#### [WHAT NEEDS TO BE DONE]
Please return each record exactly, leaving nothing out.

#### [AVAILABLE DATA]
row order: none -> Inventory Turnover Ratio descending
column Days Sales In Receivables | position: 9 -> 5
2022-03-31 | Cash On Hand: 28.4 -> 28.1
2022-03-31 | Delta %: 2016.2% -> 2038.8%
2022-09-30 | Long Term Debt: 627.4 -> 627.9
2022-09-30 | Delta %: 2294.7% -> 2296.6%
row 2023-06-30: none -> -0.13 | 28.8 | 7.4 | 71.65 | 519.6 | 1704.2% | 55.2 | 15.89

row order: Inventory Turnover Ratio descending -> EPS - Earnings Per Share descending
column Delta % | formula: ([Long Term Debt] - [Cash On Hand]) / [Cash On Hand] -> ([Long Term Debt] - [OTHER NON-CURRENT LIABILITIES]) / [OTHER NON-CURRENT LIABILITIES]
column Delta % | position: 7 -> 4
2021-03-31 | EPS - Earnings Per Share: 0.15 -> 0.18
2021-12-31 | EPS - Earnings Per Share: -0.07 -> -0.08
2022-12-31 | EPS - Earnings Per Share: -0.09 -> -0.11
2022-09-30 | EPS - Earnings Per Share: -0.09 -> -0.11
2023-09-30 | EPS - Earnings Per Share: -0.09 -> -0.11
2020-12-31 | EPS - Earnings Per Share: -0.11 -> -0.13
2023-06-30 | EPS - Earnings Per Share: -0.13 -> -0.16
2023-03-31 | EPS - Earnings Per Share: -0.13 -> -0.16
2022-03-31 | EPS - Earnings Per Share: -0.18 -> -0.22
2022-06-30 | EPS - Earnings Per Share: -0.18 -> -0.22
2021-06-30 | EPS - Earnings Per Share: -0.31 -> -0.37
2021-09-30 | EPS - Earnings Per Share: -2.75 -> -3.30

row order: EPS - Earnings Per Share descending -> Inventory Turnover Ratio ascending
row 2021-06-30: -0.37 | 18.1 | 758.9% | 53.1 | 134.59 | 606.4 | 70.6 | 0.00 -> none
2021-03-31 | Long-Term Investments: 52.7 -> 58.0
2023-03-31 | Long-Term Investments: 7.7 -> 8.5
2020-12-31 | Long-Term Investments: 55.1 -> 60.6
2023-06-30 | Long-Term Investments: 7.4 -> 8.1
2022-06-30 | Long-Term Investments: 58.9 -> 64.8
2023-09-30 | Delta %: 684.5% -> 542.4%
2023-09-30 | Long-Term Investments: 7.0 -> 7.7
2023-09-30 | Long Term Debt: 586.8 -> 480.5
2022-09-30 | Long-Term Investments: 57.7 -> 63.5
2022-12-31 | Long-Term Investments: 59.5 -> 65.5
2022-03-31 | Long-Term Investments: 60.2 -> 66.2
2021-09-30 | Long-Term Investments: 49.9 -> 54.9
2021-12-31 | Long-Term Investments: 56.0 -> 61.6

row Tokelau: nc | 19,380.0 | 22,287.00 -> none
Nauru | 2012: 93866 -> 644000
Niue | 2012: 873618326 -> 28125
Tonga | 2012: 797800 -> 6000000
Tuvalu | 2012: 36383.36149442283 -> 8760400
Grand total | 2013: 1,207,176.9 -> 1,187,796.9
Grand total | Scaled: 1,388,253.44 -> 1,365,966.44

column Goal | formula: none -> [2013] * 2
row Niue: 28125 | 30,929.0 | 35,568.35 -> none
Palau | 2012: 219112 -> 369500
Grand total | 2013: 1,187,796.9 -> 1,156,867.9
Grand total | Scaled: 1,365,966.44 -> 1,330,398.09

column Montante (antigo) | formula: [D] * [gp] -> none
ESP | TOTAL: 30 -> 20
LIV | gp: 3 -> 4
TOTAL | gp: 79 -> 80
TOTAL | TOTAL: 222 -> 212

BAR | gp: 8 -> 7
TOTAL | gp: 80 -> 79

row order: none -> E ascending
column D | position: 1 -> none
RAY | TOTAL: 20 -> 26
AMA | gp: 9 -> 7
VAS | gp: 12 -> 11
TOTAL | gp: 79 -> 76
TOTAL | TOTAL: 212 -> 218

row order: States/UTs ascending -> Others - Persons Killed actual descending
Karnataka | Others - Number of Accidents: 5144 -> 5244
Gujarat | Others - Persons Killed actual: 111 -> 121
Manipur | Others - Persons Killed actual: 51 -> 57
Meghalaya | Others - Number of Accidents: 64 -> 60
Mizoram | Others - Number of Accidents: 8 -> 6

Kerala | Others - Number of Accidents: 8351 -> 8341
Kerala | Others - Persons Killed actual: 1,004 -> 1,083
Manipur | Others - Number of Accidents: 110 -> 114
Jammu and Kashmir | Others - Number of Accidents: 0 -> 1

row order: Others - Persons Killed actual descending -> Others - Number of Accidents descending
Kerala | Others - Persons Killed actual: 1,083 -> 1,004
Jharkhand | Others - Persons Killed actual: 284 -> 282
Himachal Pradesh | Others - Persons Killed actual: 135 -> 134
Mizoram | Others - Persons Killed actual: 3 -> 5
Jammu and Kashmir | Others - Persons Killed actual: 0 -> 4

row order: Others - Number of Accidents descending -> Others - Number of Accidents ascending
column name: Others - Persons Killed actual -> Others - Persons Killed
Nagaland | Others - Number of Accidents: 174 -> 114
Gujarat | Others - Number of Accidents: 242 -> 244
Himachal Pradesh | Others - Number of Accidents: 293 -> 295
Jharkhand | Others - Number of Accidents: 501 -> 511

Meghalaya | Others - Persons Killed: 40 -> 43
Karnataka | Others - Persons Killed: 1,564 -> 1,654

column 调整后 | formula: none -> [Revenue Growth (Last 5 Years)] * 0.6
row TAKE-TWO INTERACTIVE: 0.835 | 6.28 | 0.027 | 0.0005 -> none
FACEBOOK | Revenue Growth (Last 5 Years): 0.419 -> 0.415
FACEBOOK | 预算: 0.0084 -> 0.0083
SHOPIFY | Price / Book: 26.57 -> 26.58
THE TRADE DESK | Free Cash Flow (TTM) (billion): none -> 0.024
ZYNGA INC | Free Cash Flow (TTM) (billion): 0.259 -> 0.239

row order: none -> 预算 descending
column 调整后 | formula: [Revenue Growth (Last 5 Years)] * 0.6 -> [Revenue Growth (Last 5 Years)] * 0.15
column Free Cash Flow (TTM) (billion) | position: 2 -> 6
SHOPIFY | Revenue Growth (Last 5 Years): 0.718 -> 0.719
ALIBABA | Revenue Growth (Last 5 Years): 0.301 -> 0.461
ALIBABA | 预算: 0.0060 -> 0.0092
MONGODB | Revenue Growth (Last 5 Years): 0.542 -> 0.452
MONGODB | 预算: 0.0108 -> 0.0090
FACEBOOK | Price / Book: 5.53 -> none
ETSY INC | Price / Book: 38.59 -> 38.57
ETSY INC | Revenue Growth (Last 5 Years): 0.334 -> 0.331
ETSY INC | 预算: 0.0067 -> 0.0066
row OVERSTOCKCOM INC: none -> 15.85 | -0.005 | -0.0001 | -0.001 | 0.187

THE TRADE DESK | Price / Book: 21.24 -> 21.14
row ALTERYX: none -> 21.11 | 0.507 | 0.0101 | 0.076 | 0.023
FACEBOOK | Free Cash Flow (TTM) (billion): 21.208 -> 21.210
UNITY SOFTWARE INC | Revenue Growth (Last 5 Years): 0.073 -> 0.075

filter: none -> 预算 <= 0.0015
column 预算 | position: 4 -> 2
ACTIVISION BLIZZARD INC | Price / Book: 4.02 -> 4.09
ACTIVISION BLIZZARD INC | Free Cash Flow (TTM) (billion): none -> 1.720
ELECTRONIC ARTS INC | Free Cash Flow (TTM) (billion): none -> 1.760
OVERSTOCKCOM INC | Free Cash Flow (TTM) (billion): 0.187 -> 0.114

#### [SOLUTION FOR THIS EXERCISE]
row order: none -> Inventory Turnover Ratio descending
column Days Sales In Receivables | position: 9 -> 5
2022-03-31 | Cash On Hand: 28.4 -> 28.1
2022-03-31 | Delta %: 2016.2% -> 2038.8%
2022-09-30 | Long Term Debt: 627.4 -> 627.9
2022-09-30 | Delta %: 2294.7% -> 2296.6%
row 2023-06-30: none -> -0.13 | 28.8 | 7.4 | 71.65 | 519.6 | 1704.2% | 55.2 | 15.89

row order: Inventory Turnover Ratio descending -> EPS - Earnings Per Share descending
column Delta % | formula: ([Long Term Debt] - [Cash On Hand]) / [Cash On Hand] -> ([Long Term Debt] - [OTHER NON-CURRENT LIABILITIES]) / [OTHER NON-CURRENT LIABILITIES]
column Delta % | position: 7 -> 4
2021-03-31 | EPS - Earnings Per Share: 0.15 -> 0.18
2021-12-31 | EPS - Earnings Per Share: -0.07 -> -0.08
2022-12-31 | EPS - Earnings Per Share: -0.09 -> -0.11
2022-09-30 | EPS - Earnings Per Share: -0.09 -> -0.11
2023-09-30 | EPS - Earnings Per Share: -0.09 -> -0.11
2020-12-31 | EPS - Earnings Per Share: -0.11 -> -0.13
2023-06-30 | EPS - Earnings Per Share: -0.13 -> -0.16
2023-03-31 | EPS - Earnings Per Share: -0.13 -> -0.16
2022-03-31 | EPS - Earnings Per Share: -0.18 -> -0.22
2022-06-30 | EPS - Earnings Per Share: -0.18 -> -0.22
2021-06-30 | EPS - Earnings Per Share: -0.31 -> -0.37
2021-09-30 | EPS - Earnings Per Share: -2.75 -> -3.30

row order: EPS - Earnings Per Share descending -> Inventory Turnover Ratio ascending
row 2021-06-30: -0.37 | 18.1 | 758.9% | 53.1 | 134.59 | 606.4 | 70.6 | 0.00 -> none
2021-03-31 | Long-Term Investments: 52.7 -> 58.0
2023-03-31 | Long-Term Investments: 7.7 -> 8.5
2020-12-31 | Long-Term Investments: 55.1 -> 60.6
2023-06-30 | Long-Term Investments: 7.4 -> 8.1
2022-06-30 | Long-Term Investments: 58.9 -> 64.8
2023-09-30 | Delta %: 684.5% -> 542.4%
2023-09-30 | Long-Term Investments: 7.0 -> 7.7
2023-09-30 | Long Term Debt: 586.8 -> 480.5
2022-09-30 | Long-Term Investments: 57.7 -> 63.5
2022-12-31 | Long-Term Investments: 59.5 -> 65.5
2022-03-31 | Long-Term Investments: 60.2 -> 66.2
2021-09-30 | Long-Term Investments: 49.9 -> 54.9
2021-12-31 | Long-Term Investments: 56.0 -> 61.6

row Tokelau: nc | 19,380.0 | 22,287.00 -> none
Nauru | 2012: 93866 -> 644000
Niue | 2012: 873618326 -> 28125
Tonga | 2012: 797800 -> 6000000
Tuvalu | 2012: 36383.36149442283 -> 8760400
Grand total | 2013: 1,207,176.9 -> 1,187,796.9
Grand total | Scaled: 1,388,253.44 -> 1,365,966.44

column Goal | formula: none -> [2013] * 2
row Niue: 28125 | 30,929.0 | 35,568.35 -> none
Palau | 2012: 219112 -> 369500
Grand total | 2013: 1,187,796.9 -> 1,156,867.9
Grand total | Scaled: 1,365,966.44 -> 1,330,398.09

column Montante (antigo) | formula: [D] * [gp] -> none
ESP | TOTAL: 30 -> 20
LIV | gp: 3 -> 4
TOTAL | gp: 79 -> 80
TOTAL | TOTAL: 222 -> 212

BAR | gp: 8 -> 7
TOTAL | gp: 80 -> 79

row order: none -> E ascending
column D | position: 1 -> none
RAY | TOTAL: 20 -> 26
AMA | gp: 9 -> 7
VAS | gp: 12 -> 11
TOTAL | gp: 79 -> 76
TOTAL | TOTAL: 212 -> 218

row order: States/UTs ascending -> Others - Persons Killed actual descending
Karnataka | Others - Number of Accidents: 5144 -> 5244
Gujarat | Others - Persons Killed actual: 111 -> 121
Manipur | Others - Persons Killed actual: 51 -> 57
Meghalaya | Others - Number of Accidents: 64 -> 60
Mizoram | Others - Number of Accidents: 8 -> 6

Kerala | Others - Number of Accidents: 8351 -> 8341
Kerala | Others - Persons Killed actual: 1,004 -> 1,083
Manipur | Others - Number of Accidents: 110 -> 114
Jammu and Kashmir | Others - Number of Accidents: 0 -> 1

row order: Others - Persons Killed actual descending -> Others - Number of Accidents descending
Kerala | Others - Persons Killed actual: 1,083 -> 1,004
Jharkhand | Others - Persons Killed actual: 284 -> 282
Himachal Pradesh | Others - Persons Killed actual: 135 -> 134
Mizoram | Others - Persons Killed actual: 3 -> 5
Jammu and Kashmir | Others - Persons Killed actual: 0 -> 4

row order: Others - Number of Accidents descending -> Others - Number of Accidents ascending
column name: Others - Persons Killed actual -> Others - Persons Killed
Nagaland | Others - Number of Accidents: 174 -> 114
Gujarat | Others - Number of Accidents: 242 -> 244
Himachal Pradesh | Others - Number of Accidents: 293 -> 295
Jharkhand | Others - Number of Accidents: 501 -> 511

Meghalaya | Others - Persons Killed: 40 -> 43
Karnataka | Others - Persons Killed: 1,564 -> 1,654

column 调整后 | formula: none -> [Revenue Growth (Last 5 Years)] * 0.6
row TAKE-TWO INTERACTIVE: 0.835 | 6.28 | 0.027 | 0.0005 -> none
FACEBOOK | Revenue Growth (Last 5 Years): 0.419 -> 0.415
FACEBOOK | 预算: 0.0084 -> 0.0083
SHOPIFY | Price / Book: 26.57 -> 26.58
THE TRADE DESK | Free Cash Flow (TTM) (billion): none -> 0.024
ZYNGA INC | Free Cash Flow (TTM) (billion): 0.259 -> 0.239

row order: none -> 预算 descending
column 调整后 | formula: [Revenue Growth (Last 5 Years)] * 0.6 -> [Revenue Growth (Last 5 Years)] * 0.15
column Free Cash Flow (TTM) (billion) | position: 2 -> 6
SHOPIFY | Revenue Growth (Last 5 Years): 0.718 -> 0.719
ALIBABA | Revenue Growth (Last 5 Years): 0.301 -> 0.461
ALIBABA | 预算: 0.0060 -> 0.0092
MONGODB | Revenue Growth (Last 5 Years): 0.542 -> 0.452
MONGODB | 预算: 0.0108 -> 0.0090
FACEBOOK | Price / Book: 5.53 -> none
ETSY INC | Price / Book: 38.59 -> 38.57
ETSY INC | Revenue Growth (Last 5 Years): 0.334 -> 0.331
ETSY INC | 预算: 0.0067 -> 0.0066
row OVERSTOCKCOM INC: none -> 15.85 | -0.005 | -0.0001 | -0.001 | 0.187

THE TRADE DESK | Price / Book: 21.24 -> 21.14
row ALTERYX: none -> 21.11 | 0.507 | 0.0101 | 0.076 | 0.023
FACEBOOK | Free Cash Flow (TTM) (billion): 21.208 -> 21.210
UNITY SOFTWARE INC | Revenue Growth (Last 5 Years): 0.073 -> 0.075

filter: none -> 预算 <= 0.0015
column 预算 | position: 4 -> 2
ACTIVISION BLIZZARD INC | Price / Book: 4.02 -> 4.09
ACTIVISION BLIZZARD INC | Free Cash Flow (TTM) (billion): none -> 1.720
ELECTRONIC ARTS INC | Free Cash Flow (TTM) (billion): none -> 1.760
OVERSTOCKCOM INC | Free Cash Flow (TTM) (billion): 0.187 -> 0.114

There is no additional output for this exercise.